__Exercise materials__:
/---
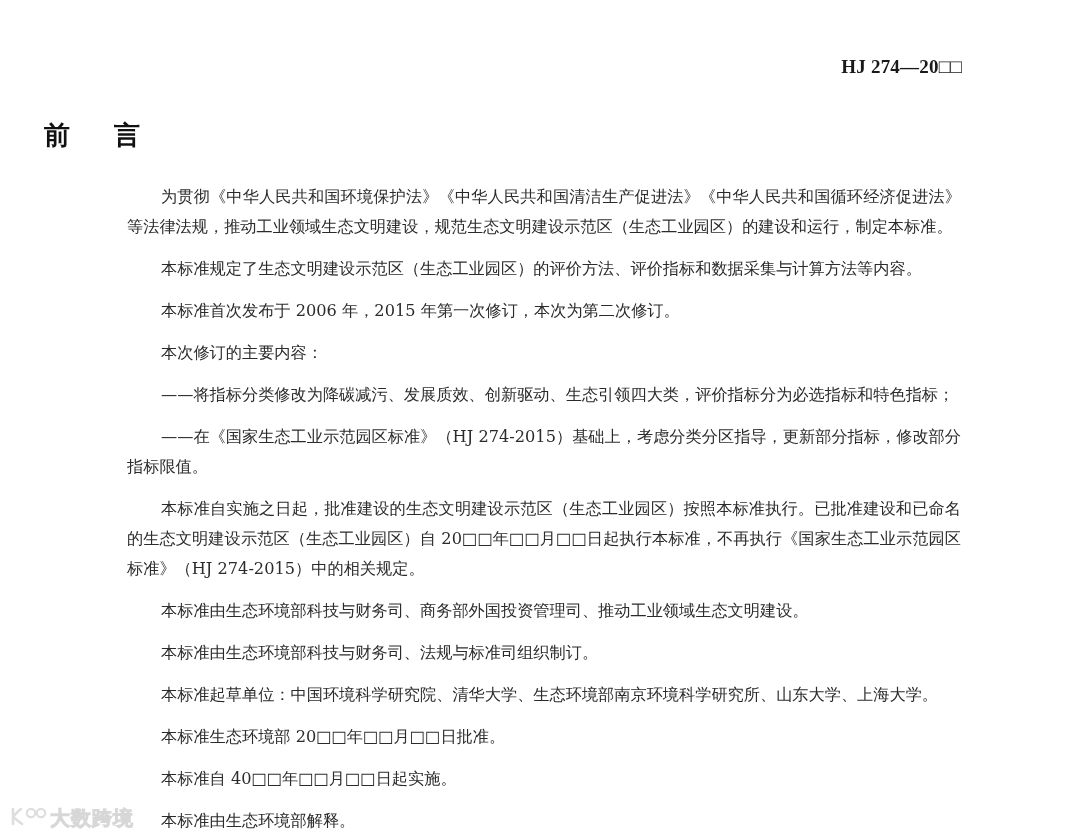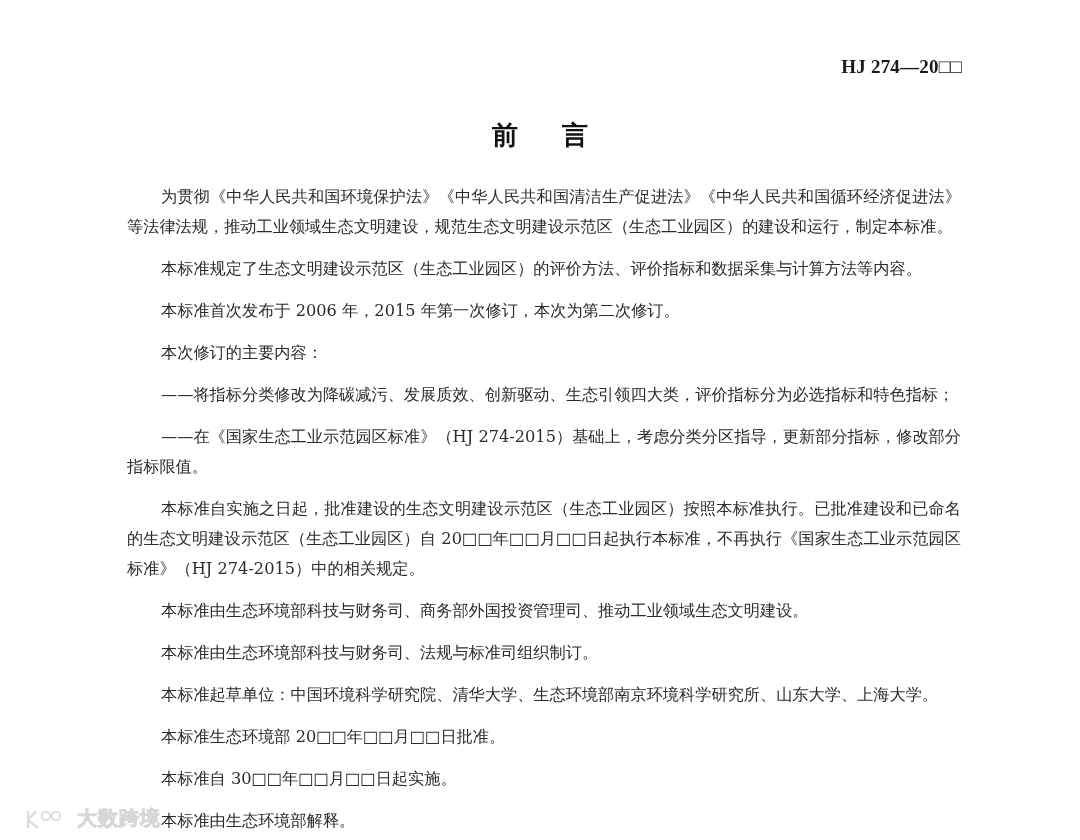--- a/index.html
+++ b/index.html
@@ -31,7 +31,7 @@
       top: 118px;
       left: 0;
       width: 1080px;
-      text-align: center;
+      text-align: left;
       font-family: "DejaVu Sans", "Liberation Sans", sans-serif;
       font-weight: bold;
       font-size: 26px;

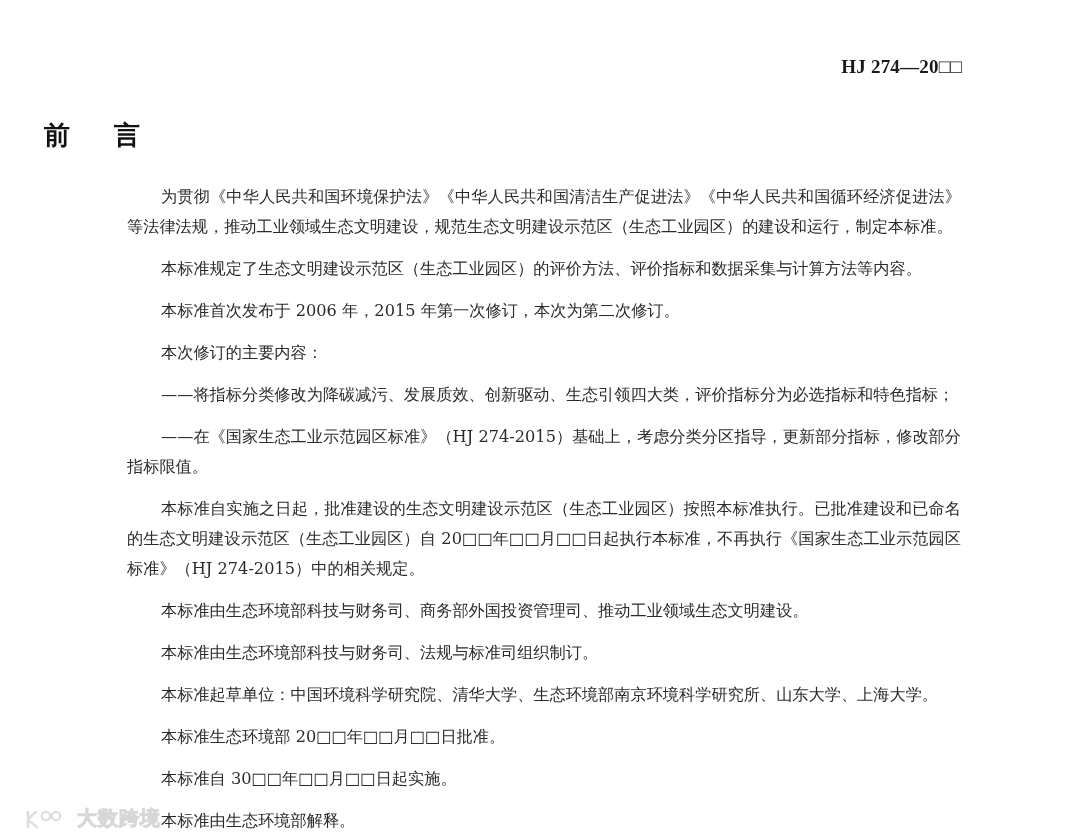--- a/index.html
+++ b/index.html
@@ -95,7 +95,7 @@
   <p class="para">本标准由生态环境部科技与财务司、法规与标准司组织制订。</p>
   <p class="para">本标准起草单位：中国环境科学研究院、清华大学、生态环境部南京环境科学研究所、山东大学、上海大学。</p>
   <p class="para">本标准生态环境部 20□□年□□月□□日批准。</p>
-  <p class="para">本标准自 30□□年□□月□□日起实施。</p>
+  <p class="para">本标准自 40□□年□□月□□日起实施。</p>
   <p class="para">本标准由生态环境部解释。</p>
 </div>
 

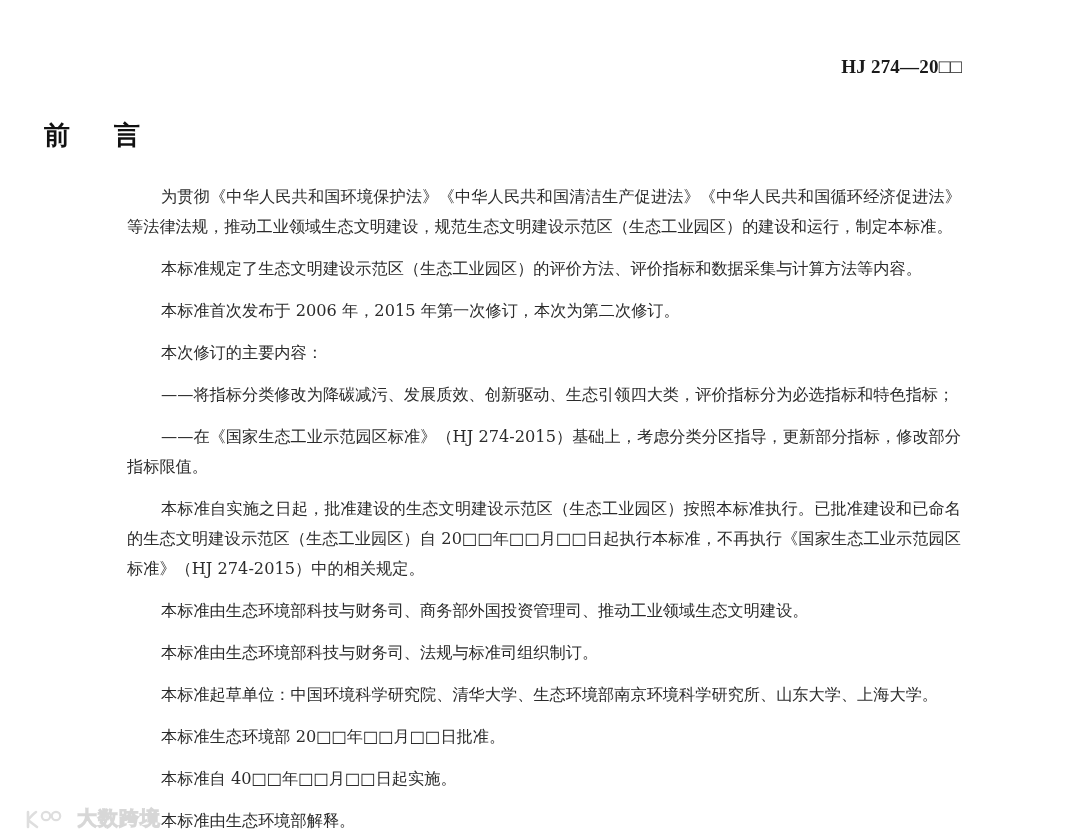--- a/index.html
+++ b/index.html
@@ -56,11 +56,11 @@
     }
     .watermark {
       position: absolute;
-      left: 25px;
+      left: 10px;
       bottom: 8px;
       display: flex;
-      align-items: center;
-      gap: 12px;
+      align-items: flex-start;
+      gap: 0;
       opacity: 0.55;
     }
     .watermark-logo {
\---
__Activity__: Check each line in the records above for the word "center". Return those that have it.

__The answer__:
-      text-align: center;
-      align-items: center;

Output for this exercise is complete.